Как и вся страна, Дима Семицветов был охвачен строительной лихорадкой. Страна строила коммунизм, Дима – дачу. "Каждому свое", – как говаривал в аналогичных случаях Сокол-Кружкин.
Еще в школе Дима учил – коллектив великая сила! Один в поле не строитель! Задумав вложить свои сбережения в недвижимую собственность, Дима возглавил дачно-строительный коллектив из себя самого и своего тестя.
Благодарное отечество выделило подполковнику в отставке Сокол-Кружкину тридцать соток Подмосковья. Получив надел, Семен Васильевич пошел по стопам Мичурина. От великого селекционера он отличался не только тем, что не был новатором. Сокол-Кружкин пристрастился исключительно к одной культуре – "клубника ранняя". Пока его старые боевые друзья трудились на целине директорами совхозов, поднимали в деревнях отстающие хозяйства и создавали животноводческие фермы, Семен Васильевич добивался высоких урожаев "клубники ранней" на собственном участке. Признательные москвичи платили ему за это на новых благоустроенных рынках немалые деньги.
То, что участок был оформлен на имя тестя, в общем, устраивало зятя. Конечно, лучше иметь дачу на свое собственное имя, но придут люди в синей форме, и невежливо спросят:
– Откуда у вас деньги?
К подполковнику в отставке они не придут.
Бежевая "Волга" тоже была записана не на Димино имя, а на жену. Дима ездил по доверенности. Доверенность была основой его существования. Он все делал по доверенности. Каждый раз, когда он должен был купить для дачи очередной гвоздь, Семен Васильевич нотариально доверял ему свое доверие. А гвоздей требовалось много! В нотариальной конторе Дима слыл своим человеком.
Доверенности преследовали Диму. Они снились ночами и являлись в бреду во время болезней. Ложась в постель, Дима подавлял в себе желание предъявить жене доверенность.
Такая жизнь не удовлетворяли денежного и мыслящего Семицветова, но выхода не было, особенно сейчас, в период разгула общественности и контроля, и за это Семицветов не любил Советскую власть. Советская власть платила ему той же монетой!
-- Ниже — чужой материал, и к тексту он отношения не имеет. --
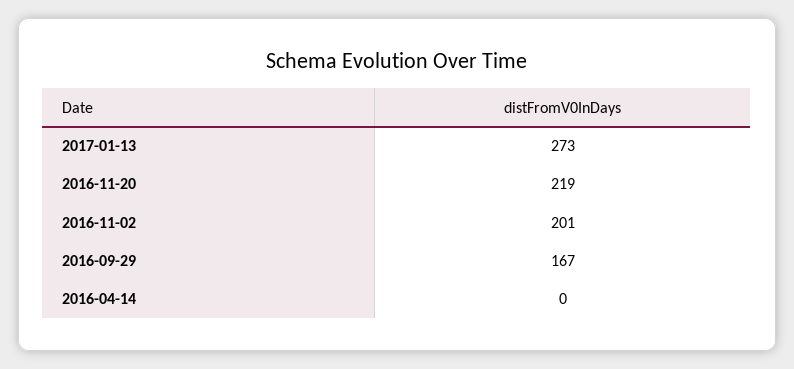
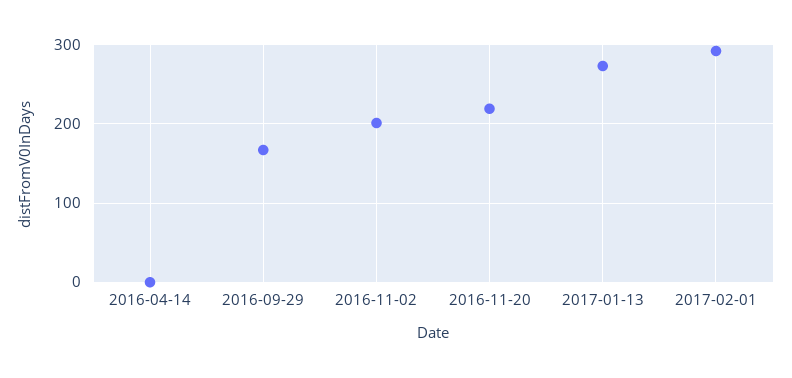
2017-02-01: none -> 290

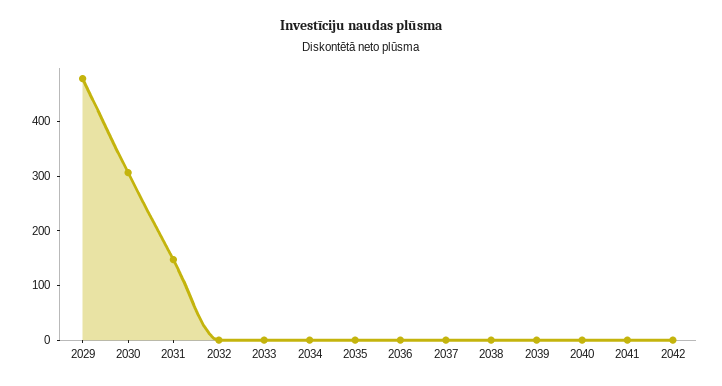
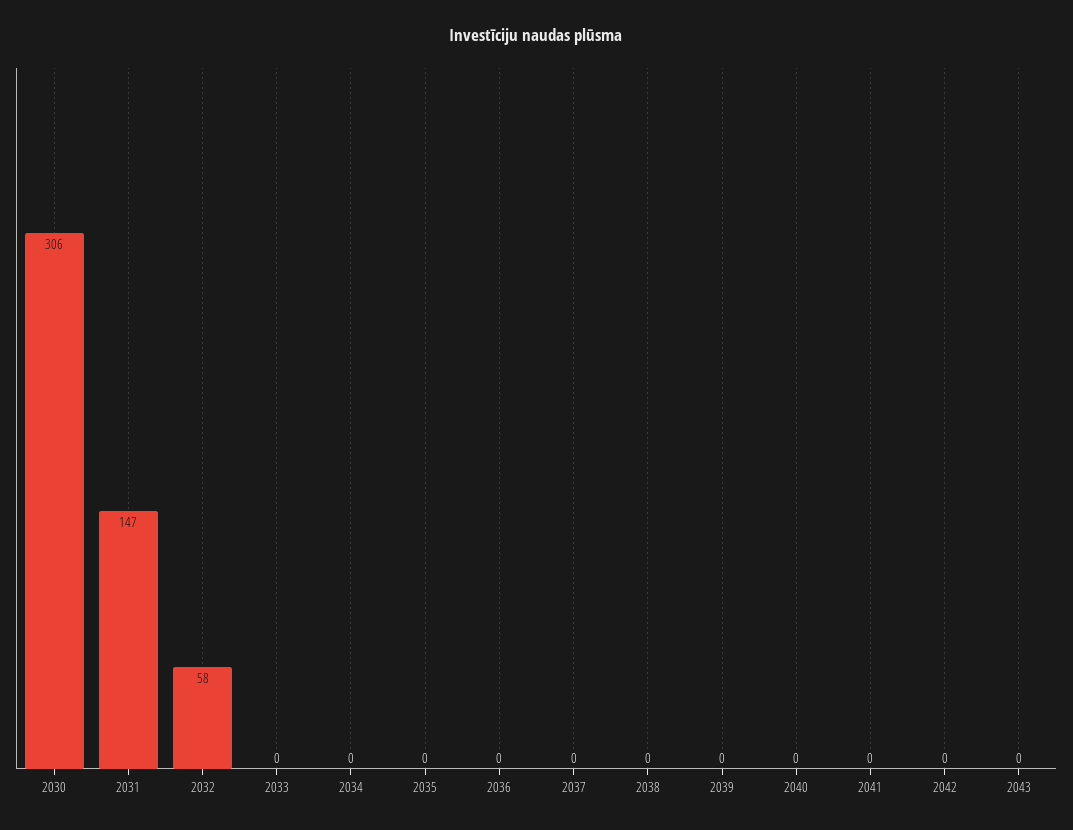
2029: 480 -> none
2032: 0 -> 58
2043: none -> 0

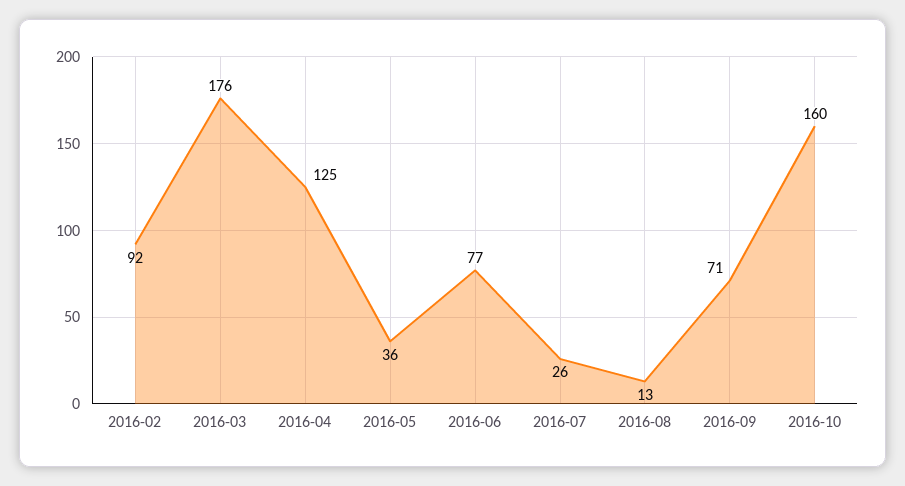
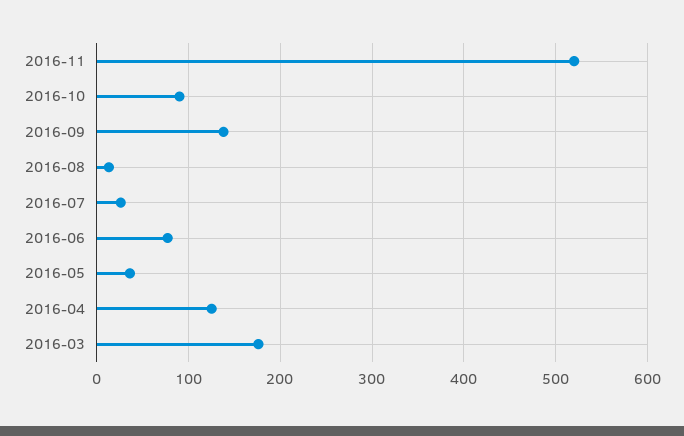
2016-02: 92 -> none
2016-09: 71 -> 140
2016-10: 160 -> 90
2016-11: none -> 520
Было восхитительное, первостатейное утро. Превосходное подмосковное солнце замечательно освещало изумительную природу, окруженную со всех сторон добротным частоколом. За частоколом на своем участке ритмично махали лопатами Дима и Сокол-Кружкин. Оба были в противогазах. Противогазы по знакомству достал Семен Васильевич в краеведческом музее. Дело в том, что Дима хлопотал уже несколько дней и, наконец, сегодня утром добыл машину "левого" дерьма, и вот сейчас они удобряли им почву.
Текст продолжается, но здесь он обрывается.